• _What is needed_
Among the entries below, find the lines that hold the word "mail" and report them.

• _Working data_
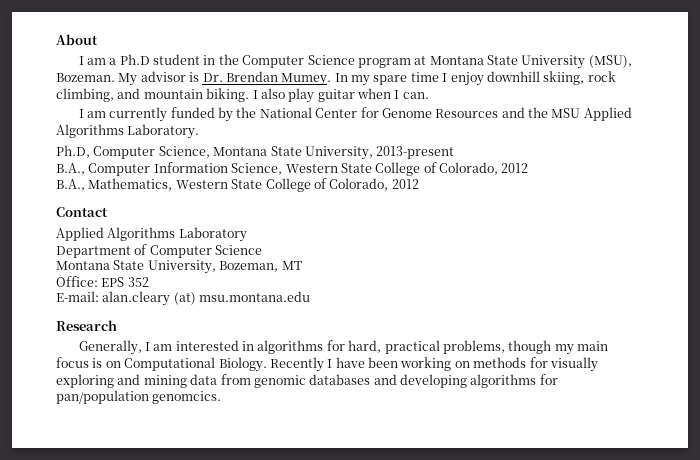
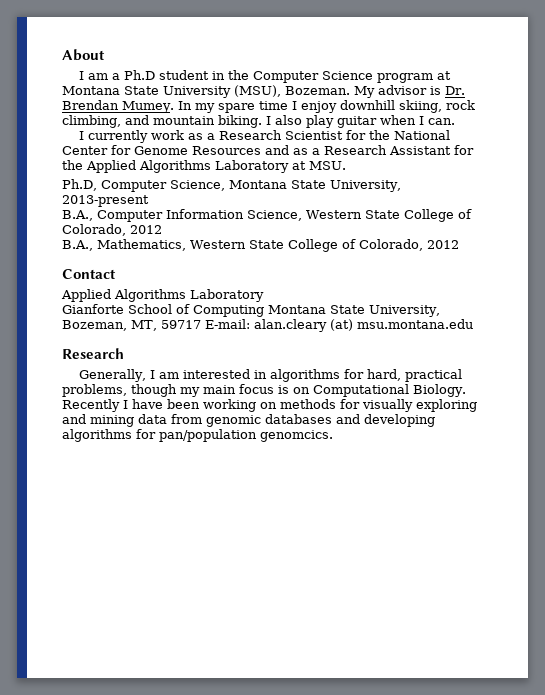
- I am currently funded by the National Center for Genome Resources and the MSU Applied Algorithms Laboratory.
+ I currently work as a Research Scientist for the National Center for Genome Resources and as a Research Assistant for the Applied Algorithms Laboratory at MSU.
- Department of Computer Science
- Montana State University, Bozeman, MT
- Office: EPS 352
- E-mail: alan.cleary (at) msu.montana.edu
+ Gianforte School of Computing Montana State University, Bozeman, MT, 59717 E-mail: alan.cleary (at) msu.montana.edu

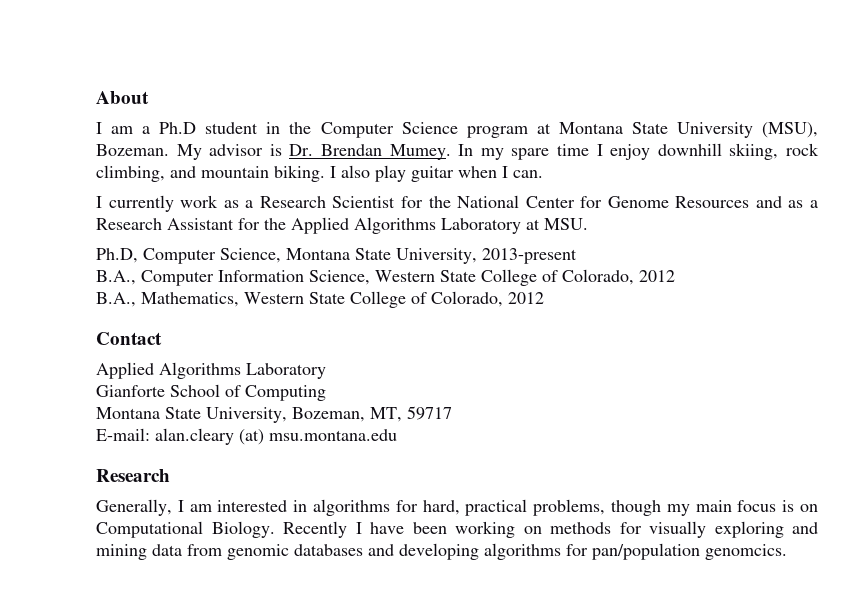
- Gianforte School of Computing Montana State University, Bozeman, MT, 59717 E-mail: alan.cleary (at) msu.montana.edu
+ Gianforte School of Computing
+ Montana State University, Bozeman, MT, 59717
+ E-mail: alan.cleary (at) msu.montana.edu

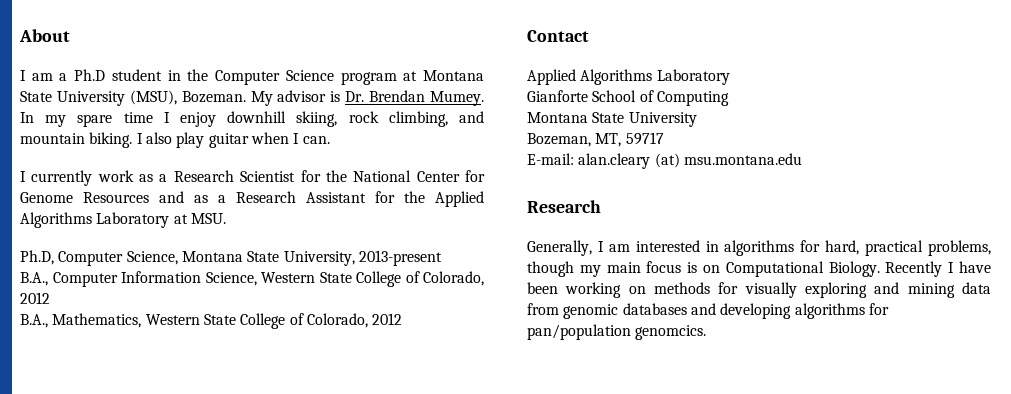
  Gianforte School of Computing
- Montana State University, Bozeman, MT, 59717
+ Montana State University
+ Bozeman, MT, 59717

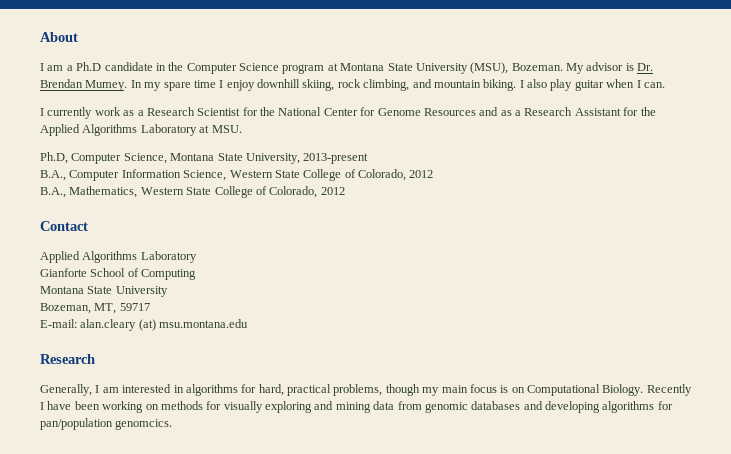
- I am a Ph.D student in the Computer Science program at Montana State University (MSU), Bozeman.
+ I am a Ph.D candidate in the Computer Science program at Montana State University (MSU), Bozeman.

• _Answer space_
- E-mail: alan.cleary (at) msu.montana.edu
+ Gianforte School of Computing Montana State University, Bozeman, MT, 59717 E-mail: alan.cleary (at) msu.montana.edu
- Gianforte School of Computing Montana State University, Bozeman, MT, 59717 E-mail: alan.cleary (at) msu.montana.edu
+ E-mail: alan.cleary (at) msu.montana.edu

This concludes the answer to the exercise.